Nella notte italiana, Paolini è subito uscita di scena nel “National Bank Open”, torneo WTA 1000 che si sta svolgendo in questi giorni sul cemento di Toronto in Canada.
La 29enne toscana, ex numero 4 del ranking, attuale numero 7, ha perso contro la giapponese Aoi Ito per 2 – 6, 7 – 6, 7 – 6 dopo un match di quesi due ore.
Ci sono anche diversi rimpianti per Paolini che avanti 6 – 2 e 4 – 1 nel secondo non è riuscita a sfruttare un match point e poi è incappata in ben 67 errori gratuiti.

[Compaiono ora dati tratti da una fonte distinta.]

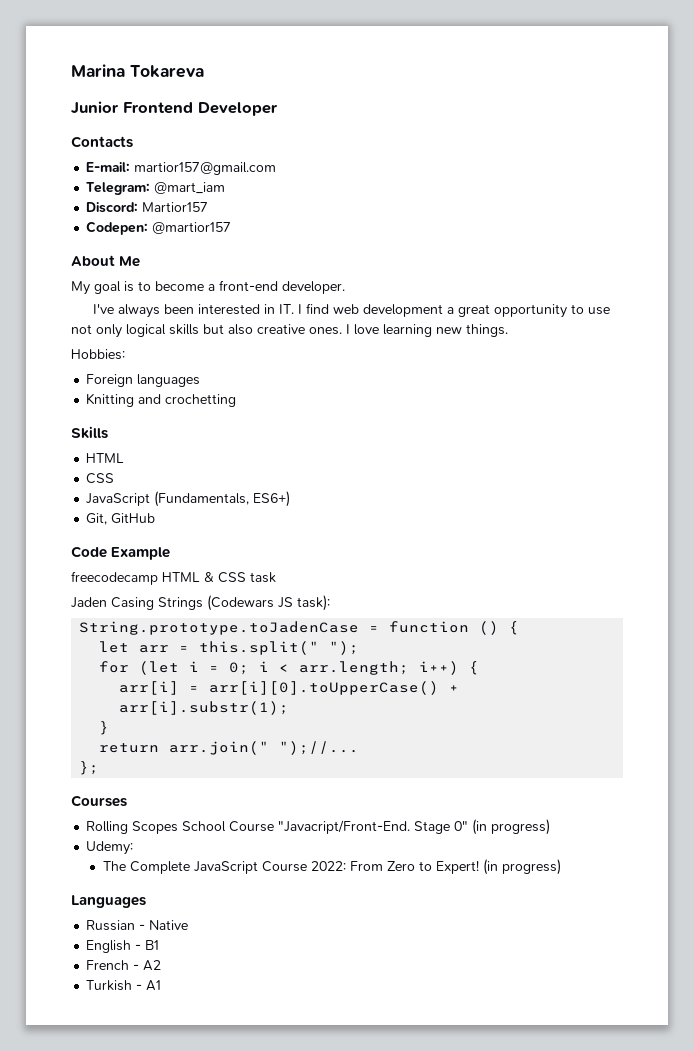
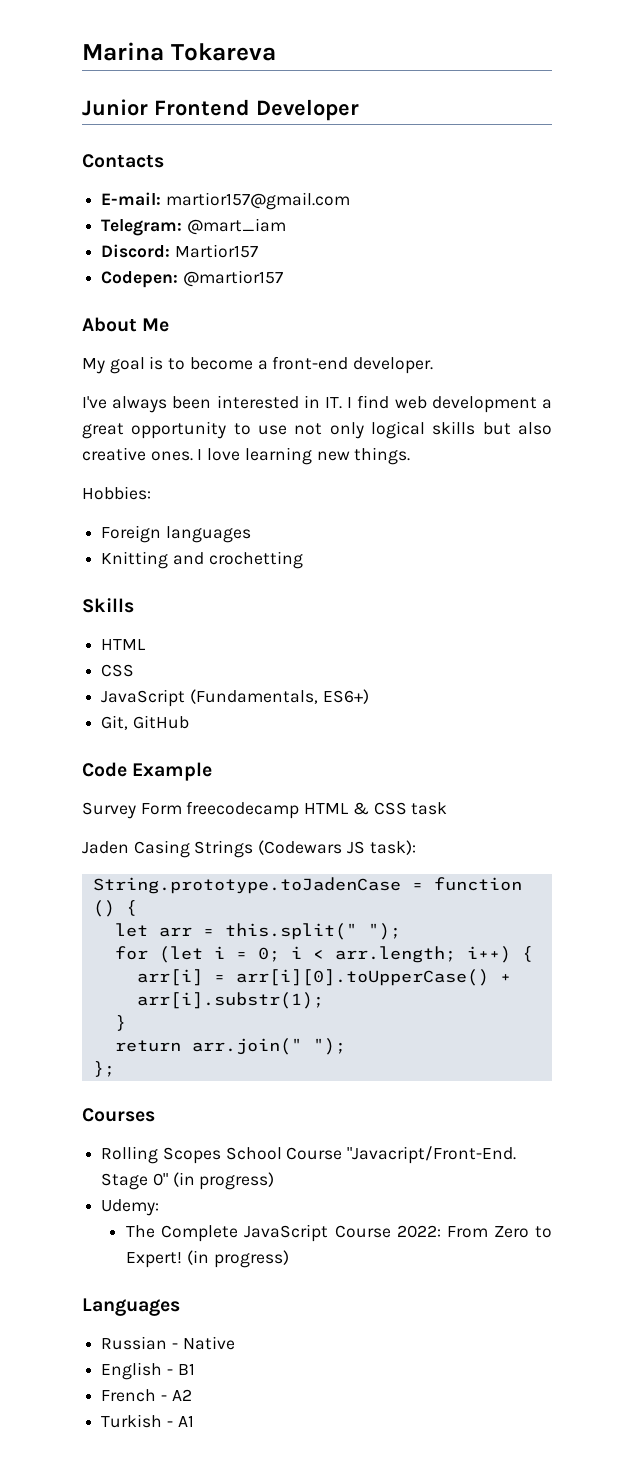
- freecodecamp HTML & CSS task
+ Survey Form freecodecamp HTML & CSS task
- return arr.join(" ");//...
+ return arr.join(" ");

La tennista, nei mesi scorsi ha chiuso la collaborazione con il suo storico coach Renzo Furlan, che l’aveva portata fino al numero 4 del mondo. Poi, aveva deciso di affidarsi a Marc Lopez ma il rapporto di lavoro si è concluso dopo la sconfitta a Wimbledon. A questo si aggiungono problemi fisici e voci di Sara Errani sulla sua panchina.
Al secondo turno, invece, arriva Lucia Bronzetti che dopo aver battuto la wild card statunitense Mandlik, n.205 WTA, rimontando un set e due break di svantaggio, deve vedersela con la danese Clara Tauson, n.19 del ranking.